RPI Fatigue Monitor Narrative

Qiang Ji

Our fatigue monitoring system non-intrusively and in real time monitors eye movement, head movement, and facial expressions. Eyelid movement is one of the visual behaviors that reflect a person's level of fatigue. We developed an algorithm to track eyes robustly as shown in the video. The primary purpose of eye tracking is to monitor eyelid movements. Two parameters related with eyelid movements are going to be computed.

The first parameter is called PERCLOS, which is the Percentage of Eye Closure Over Time. PERCLOS has been validated and found to be the most valid ocular parameter for monitoring fatigue. If the eyes are closed for a while, the curve of PERCLOS will increase as shown in the video. As soon as the person opens his eyes, the curve will start to decrease gradually. The second parameter is called AECS, which is the Average Eye Closure Speed. The eye closing and opening speed is a good indicator of fatigue. Our previous study indicates that the eye closure speed of a drowsy person is distinctively slower than that of an alert person. When the eyes are closed slowly, we can see that the curve of AECS is going to increase gradually as shown in the video. If the person is doing normal blinking, the curve of AECS will decrease gradually. Also, eye gaze is estimated from the eyes being observed. The gaze is displayed by the pink dot as shown in the video.

Another fatigue parameter is called PERSAC. It is the percentage of saccade eye movement over time, which is used to indicate a person's level of vigilance. If the person moves his eyes around instead of gazing at one place as shown in the video, we can see that the curve of PERSAC is going to increase gradually. When the person is gazing at one place for a long time, we can see the curve of PERSAC starts to decrease gradually.

Another potential visual cue that characterizes a person’s level of alertness is the head movement. For this, we track face orientation. The estimated face orientation is represented by the direction of a red line on the person’s nose as shown in the video.

Three face orientation angles, pan, tilt, swing, are plotted as in real time in the right window.

When the person turns his head from left to right or from right to left as shown in the video, we can see that the plotted curve for the estimated Pan angle will oscillate accordingly, visually consistent with the head movements.

The head tilts can be detected easily as the down-and-up oscillations, which are shown in the plotted curve of tilt angle in the video.

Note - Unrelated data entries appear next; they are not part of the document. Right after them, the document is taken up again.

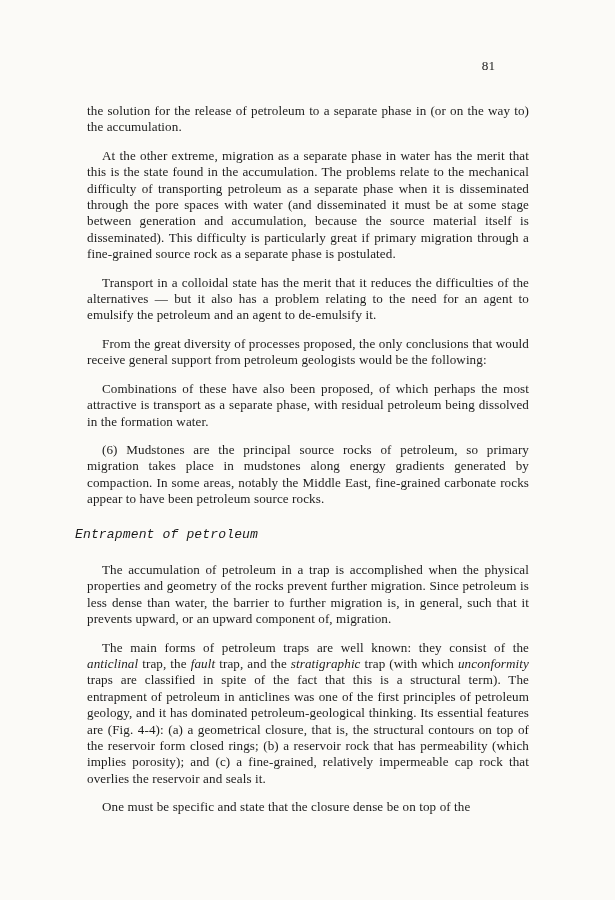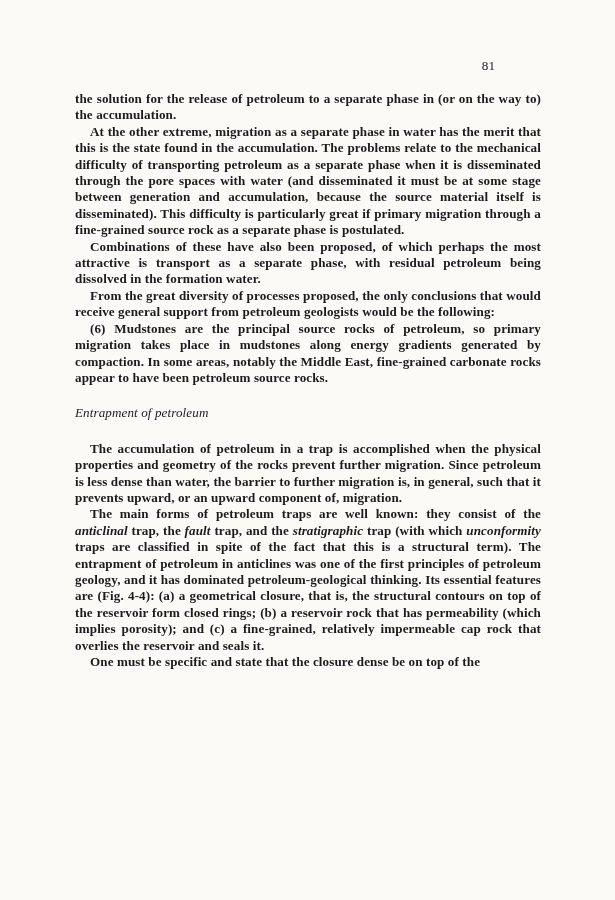--- a/index.html
+++ b/index.html
@@ -38,8 +38,7 @@
     letter-spacing: 0.1px;
   }
   .page-body p {
-    margin: 0;
-    font-weight: bold;
+    margin: 12px;
   }
   .page-body p.indent {
     text-indent: 15px;

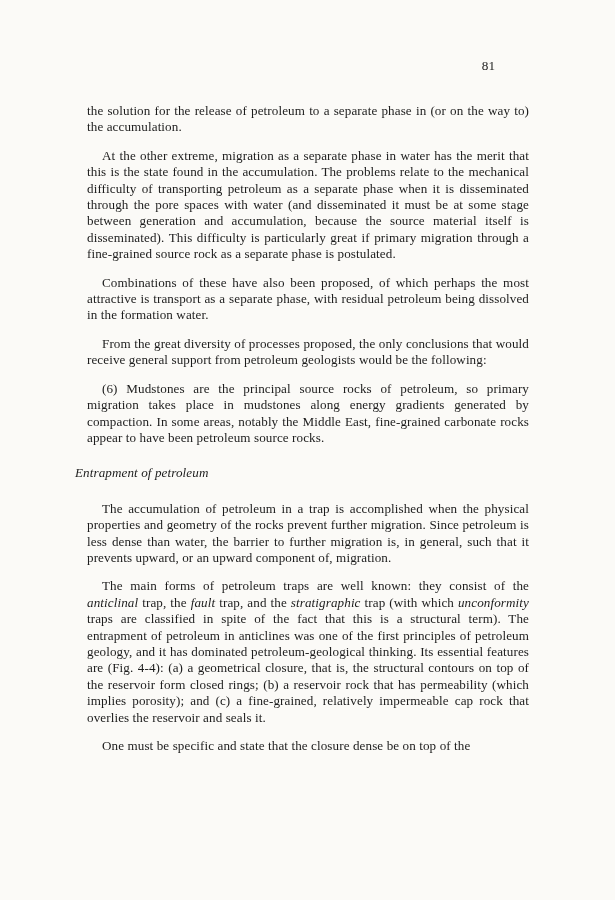--- a/index.html
+++ b/index.html
@@ -64,6 +64,7 @@
   <div class="page-body">
       <p class=""><span>the solution for the release of petroleum to a separate phase in (or on the way to) the accumulation.</span></p>
       <p class="indent"><span>At the other extreme, migration as a separate phase in water has the merit that this is the state found in the accumulation. The problems relate to the mechanical difficulty of transporting petroleum as a separate phase when it is disseminated through the pore spaces with water (and disseminated it must be at some stage between generation and accumulation, because the source material itself is disseminated). This difficulty is particularly great if primary migration through a fine-grained source rock as a separate phase is postulated.</span></p>
+      <p class="indent"><span>Transport in a colloidal state has the merit that it reduces the difficulties of the alternatives — but it also has a problem relating to the need for an agent to emulsify the petroleum and an agent to de-emulsify it.</span></p>
       <p class="indent"><span>Combinations of these have also been proposed, of which perhaps the most attractive is transport as a separate phase, with residual petroleum being dissolved in the formation water.</span></p>
       <p class="indent"><span>From the great diversity of processes proposed, the only conclusions that would receive general support from petroleum geologists would be the following:</span></p>
       <p class="indent"><span>(6) Mudstones are the principal source rocks of petroleum, so primary migration takes place in mudstones along energy gradients generated by compaction. In some areas, notably the Middle East, fine-grained carbonate rocks appear to have been petroleum source rocks.</span></p>

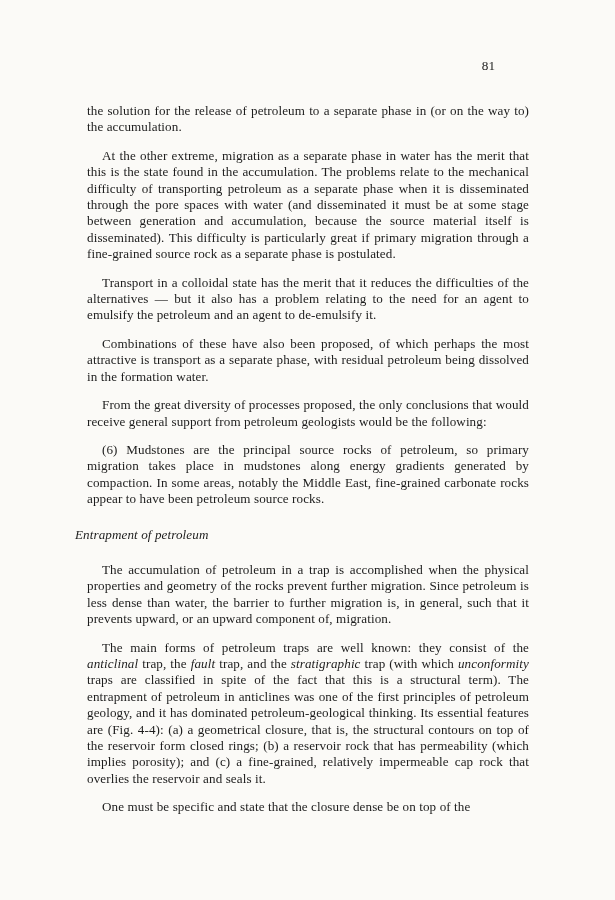--- a/index.html
+++ b/index.html
@@ -65,8 +65,8 @@
       <p class=""><span>the solution for the release of petroleum to a separate phase in (or on the way to) the accumulation.</span></p>
       <p class="indent"><span>At the other extreme, migration as a separate phase in water has the merit that this is the state found in the accumulation. The problems relate to the mechanical difficulty of transporting petroleum as a separate phase when it is disseminated through the pore spaces with water (and disseminated it must be at some stage between generation and accumulation, because the source material itself is disseminated). This difficulty is particularly great if primary migration through a fine-grained source rock as a separate phase is postulated.</span></p>
       <p class="indent"><span>Transport in a colloidal state has the merit that it reduces the difficulties of the alternatives — but it also has a problem relating to the need for an agent to emulsify the petroleum and an agent to de-emulsify it.</span></p>
+      <p class="indent"><span>From the great diversity of processes proposed, the only conclusions that would receive general support from petroleum geologists would be the following:</span></p>
       <p class="indent"><span>Combinations of these have also been proposed, of which perhaps the most attractive is transport as a separate phase, with residual petroleum being dissolved in the formation water.</span></p>
-      <p class="indent"><span>From the great diversity of processes proposed, the only conclusions that would receive general support from petroleum geologists would be the following:</span></p>
       <p class="indent"><span>(6) Mudstones are the principal source rocks of petroleum, so primary migration takes place in mudstones along energy gradients generated by compaction. In some areas, notably the Middle East, fine-grained carbonate rocks appear to have been petroleum source rocks.</span></p>
       <h2 class="heading"><span class="italic">Entrapment of petroleum</span></h2>
       <p class="indent"><span>The accumulation of petroleum in a trap is accomplished when the physical properties and geometry of the rocks prevent further migration. Since petroleum is less dense than water, the barrier to further migration is, in general, such that it prevents upward, or an upward component of, migration.</span></p>

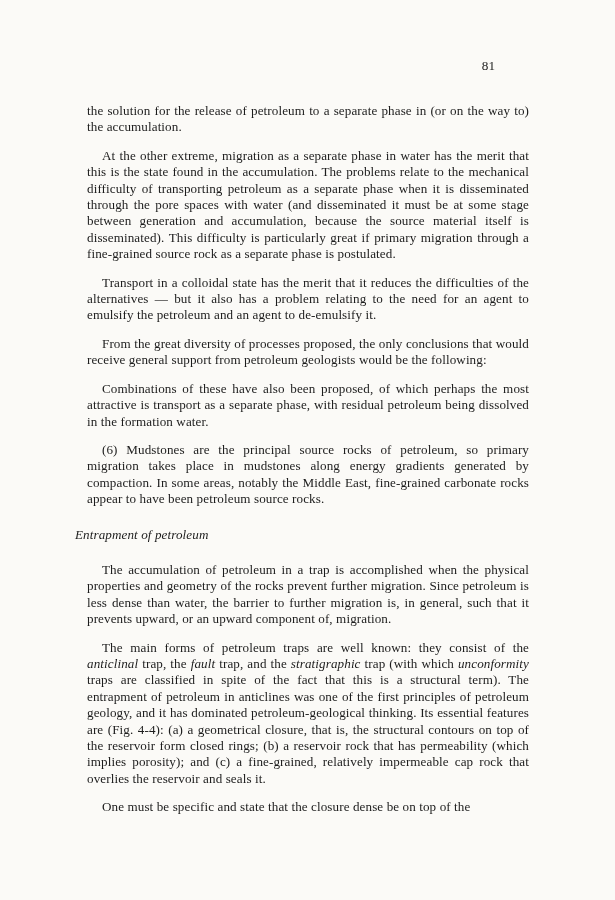--- a/index.html
+++ b/index.html
@@ -51,6 +51,7 @@
     font-style: italic;
     text-align: left;
     text-indent: 0;
+    font-family: Liberation Mono, monospace;
   }
   .italic {
     font-style: italic;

Another important visual cue for fatigue is facial expression. A feature based facial analysis algorithm is developed. 22 fiducial facial features are tracked accurately in real time as shown in the video. From these feature points and their spatial relations, we can recognize various facial expressions. For now, we focus on monitoring mouth movement to detect yawning. The openness of mouth is plotted as a curve in the right window. A yawing can be detected easily as the up-and-down oscillations, which are shown in the plotted curves.

Our fatigue monitoring system consists of two cameras: one wide-angle camera focusing on the face and another narrow-angle camera focusing on the eyes. The wide-angle camera monitors head movements and facial expressions, while the narrow angle camera monitors eyelid and gaze movements as shown in the video. Various visual cues discussed previously, which typically characterize the level of fatigue of a person, are extracted from eyelid movement, gaze movement, face orientation and facial expression in real time as shown in the video. To effectively monitor fatigue, a Bayesian Network decision model is constructed.

The target node is fatigue and the nodes above the target node represent various major factors that could lead to one’s fatigue. They are collectively referred to as contextual information. The nodes below the target node represent the visual cues extracted from our computer vision system. These nodes are collectively referred to as observations nodes.

The Bayesian Network model will integrate these visual cues and relevant contextual information into one representative format to produce a robust and consistent fatigue index will be produced. An interface program is built to interface with the vision system with the fatigue model to display the fatigue index in real time. The fatigue index curve is displayed in the bottom window of the screen (block the curve). The fatigue index curve will go up or down, depending on the changes in visual cues. For example,

When the visual cues such as slow eye closure speed, long eye closure, head tilts are detected persistently as shown in the video, the composite fatigue index will increase as displayed in the curves.